I read the following statement in the old question "Intersection of Simply-Connected Sets" (Intersection of Simply-Connected Sets):
If $U$ and $V$ are simply connected and $U \cap V$ is path connected, then $U \cap V$ is simply connected.
The author said, that this follows by Mayer-Vietoris, but I dont see why this is the case since this is a statement about homology. Can anyone give me a hint?
I thought about using the fact, that the first homology group is the abelization of the fundamental group, but I couldnt derive a proper argumentation out of this.
If this statement is false, is there any general condition?
Thanks a lot !
Best Answer
This isn't true. Another counter-example (similar to Dan Rust's) is simply taking the closed upper hemisphere of $S^2$ as $U$ and the lower as $V$. If you want $U,V$ open in $\mathbb{R}^3$, just inflate the hemispheres a little.
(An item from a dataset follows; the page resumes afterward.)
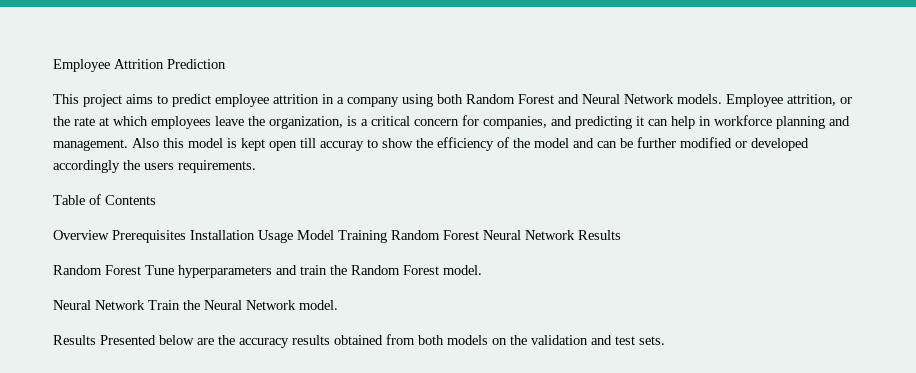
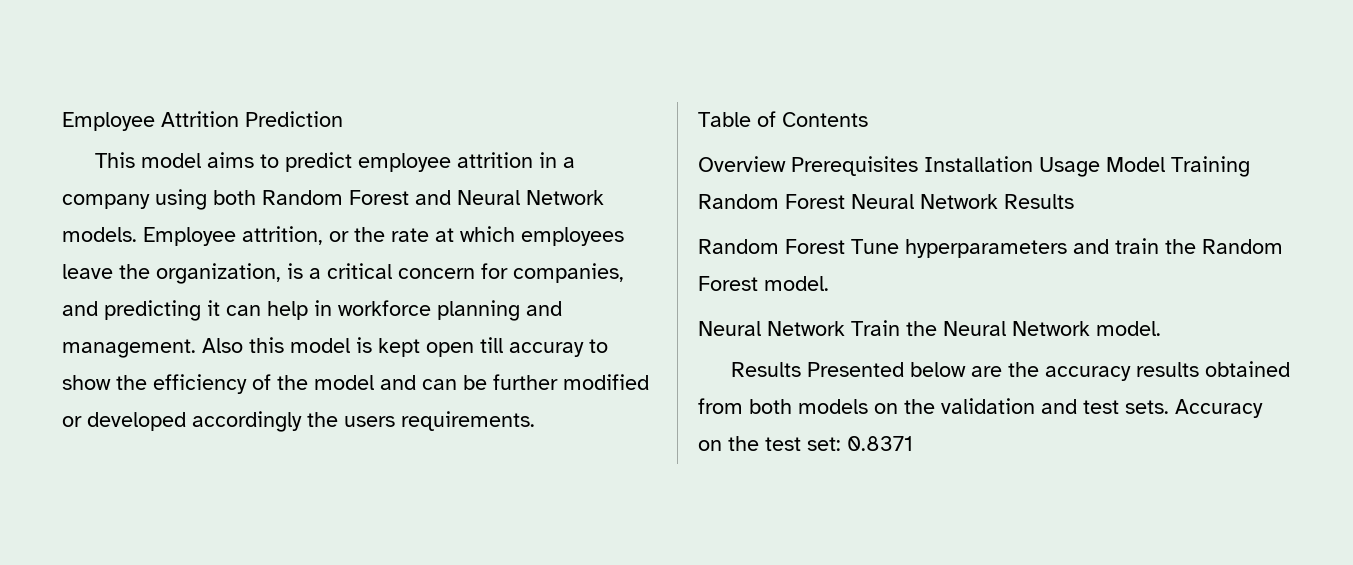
- This project aims to predict employee attrition in a company using both Random Forest and Neural Network models.
+ This model aims to predict employee attrition in a company using both Random Forest and Neural Network models.
+ Accuracy on the test set: 0.8371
What is true is the following:
Given two simply-connected open regions $U,V$ on the plane such that $U \cap V$ is path-connected, then $U \cap V$ is simply connected (instead of requiring $U \cap V$ to be path-connected, one could simply conclude that $U \cap V$ has all its path-connected components simply connected).
This follows from Mayer-Vietoris, since we have the following fragment:
$$\cdots \to H_2(U \cup V) \to H_1(U \cap V) \to H_1(U) \oplus H_1(V) \to \cdots $$ We now have that $H_2(U \cup V)=0$ since $U \cup V$ is a non-compact $2$-manifold. We also have that $H_1(U)=0=H_1(V)$, therefore we can conclude that $H_1(U \cap V)=0$.
It follows now from this MO post that $\pi_1(U \cap V)$ must be free. In particular, if it were non-trivial it would not be perfect, leading to a contradiction. Funny thing is that you can even use Hurewicz's theorem to prove this, as is shown here.